• _PROBLEM_
From the entries below, report how many lines contain the string "size". Give only that number.
(GIVEN DATA Opens)
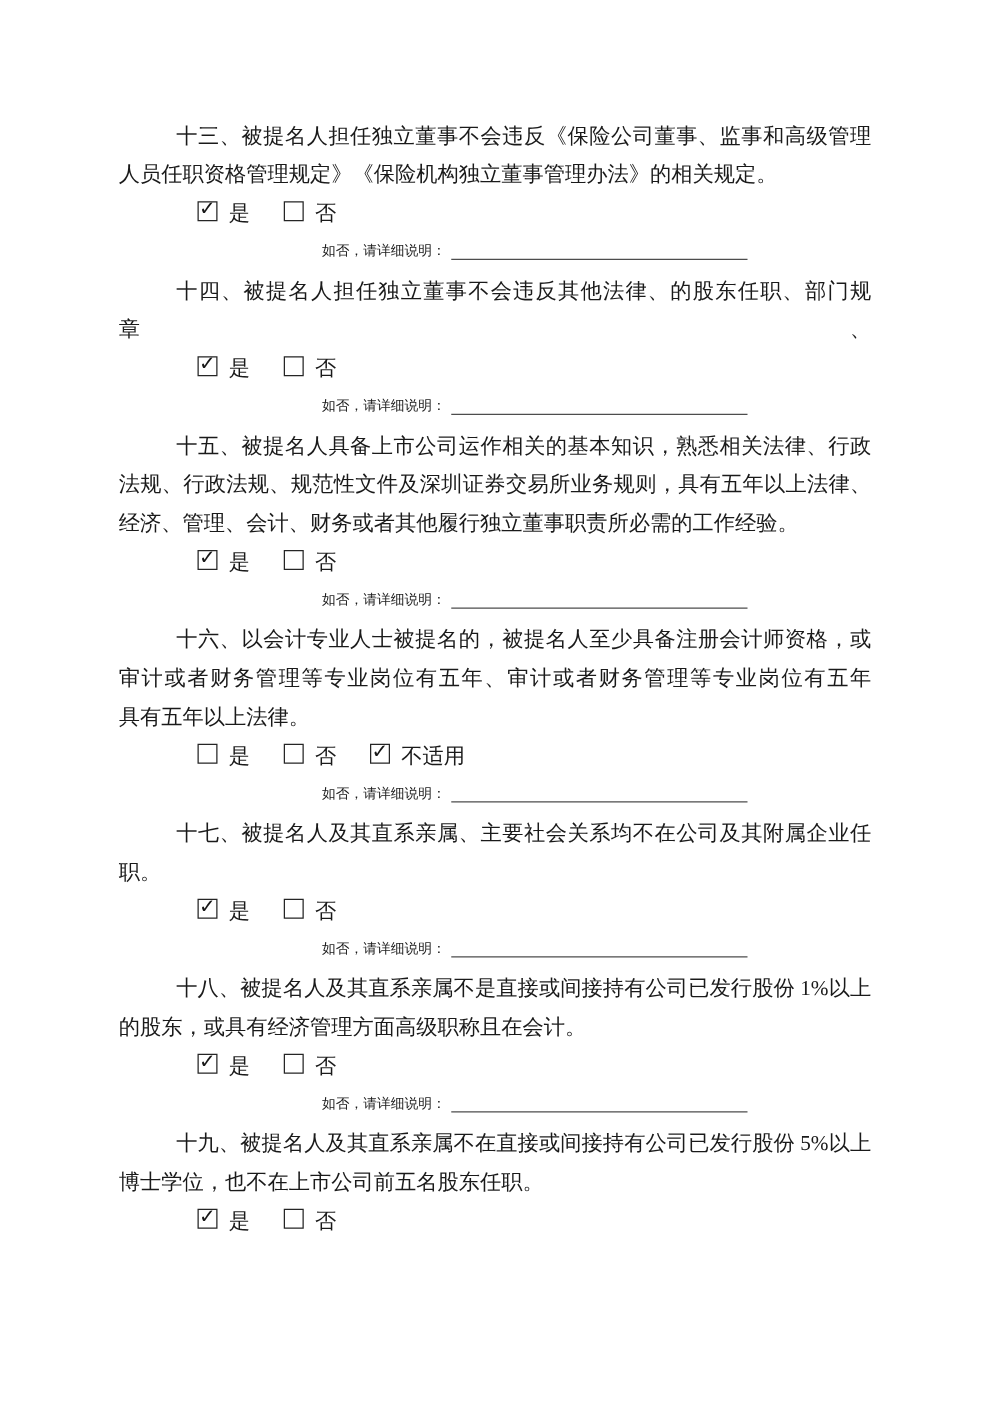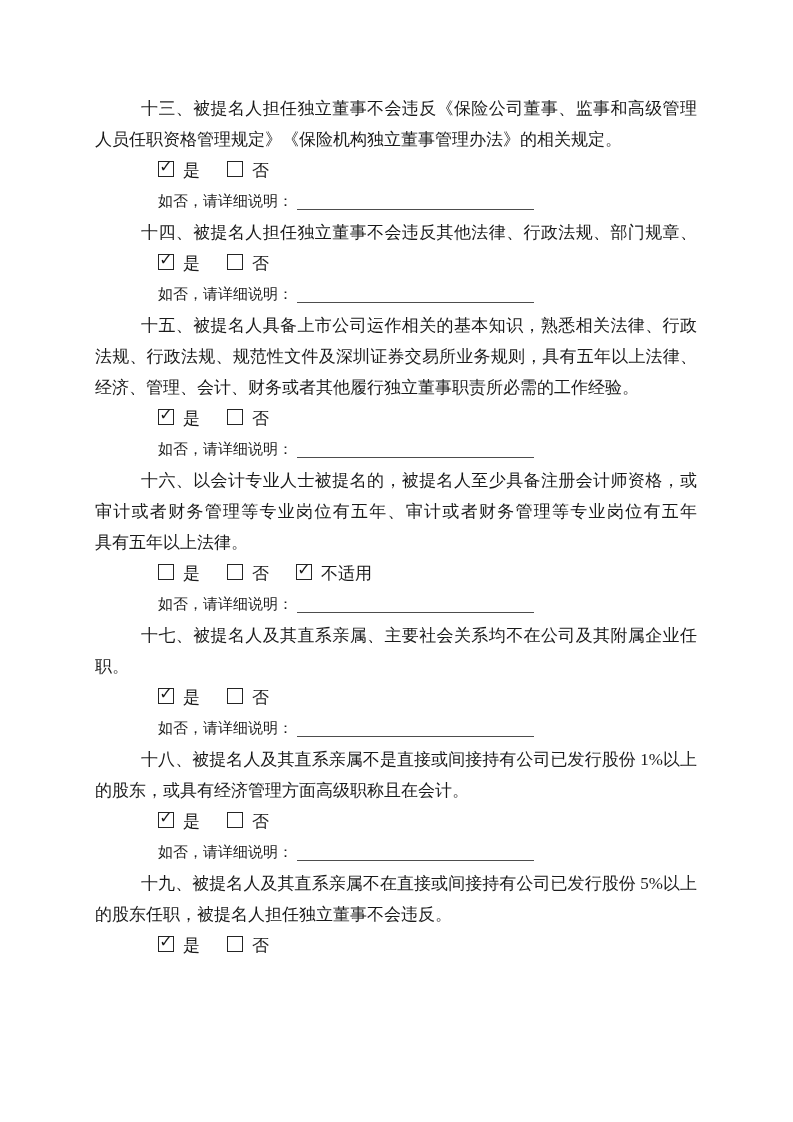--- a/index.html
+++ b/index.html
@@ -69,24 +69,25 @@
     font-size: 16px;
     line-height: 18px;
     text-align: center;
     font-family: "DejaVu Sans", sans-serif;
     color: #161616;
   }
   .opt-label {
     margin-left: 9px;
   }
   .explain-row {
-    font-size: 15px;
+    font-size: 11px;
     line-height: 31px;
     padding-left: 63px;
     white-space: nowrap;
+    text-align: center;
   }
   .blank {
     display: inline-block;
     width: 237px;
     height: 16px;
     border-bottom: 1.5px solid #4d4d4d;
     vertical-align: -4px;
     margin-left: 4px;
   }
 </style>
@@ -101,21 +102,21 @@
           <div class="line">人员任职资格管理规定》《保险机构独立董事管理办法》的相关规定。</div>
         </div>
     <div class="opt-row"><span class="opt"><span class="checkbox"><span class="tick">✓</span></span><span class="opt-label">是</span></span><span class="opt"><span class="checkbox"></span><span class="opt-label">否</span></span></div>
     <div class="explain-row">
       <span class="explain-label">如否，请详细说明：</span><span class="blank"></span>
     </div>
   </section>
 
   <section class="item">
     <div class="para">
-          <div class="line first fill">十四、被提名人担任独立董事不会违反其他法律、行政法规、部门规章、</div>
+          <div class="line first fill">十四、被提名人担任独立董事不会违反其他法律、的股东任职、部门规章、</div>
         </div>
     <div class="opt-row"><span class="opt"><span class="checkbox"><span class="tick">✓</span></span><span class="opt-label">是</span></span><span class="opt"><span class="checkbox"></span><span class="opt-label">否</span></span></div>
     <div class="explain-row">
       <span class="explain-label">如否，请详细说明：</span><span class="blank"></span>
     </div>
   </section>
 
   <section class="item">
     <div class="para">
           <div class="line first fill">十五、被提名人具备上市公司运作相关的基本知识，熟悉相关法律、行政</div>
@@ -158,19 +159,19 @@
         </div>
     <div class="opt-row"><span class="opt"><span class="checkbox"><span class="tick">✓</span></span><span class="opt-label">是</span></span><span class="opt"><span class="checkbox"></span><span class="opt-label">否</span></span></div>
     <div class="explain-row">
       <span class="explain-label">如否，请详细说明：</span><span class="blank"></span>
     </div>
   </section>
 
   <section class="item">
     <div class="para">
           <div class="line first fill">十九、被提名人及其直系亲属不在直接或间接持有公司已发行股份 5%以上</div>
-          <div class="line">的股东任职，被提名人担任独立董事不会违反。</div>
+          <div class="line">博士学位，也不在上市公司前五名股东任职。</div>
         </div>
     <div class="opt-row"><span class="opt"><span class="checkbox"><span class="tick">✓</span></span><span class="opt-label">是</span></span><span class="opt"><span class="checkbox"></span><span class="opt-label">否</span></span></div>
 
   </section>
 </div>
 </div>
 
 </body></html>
(GIVEN DATA Closes)
• _EXERCISE RESPONSE_
3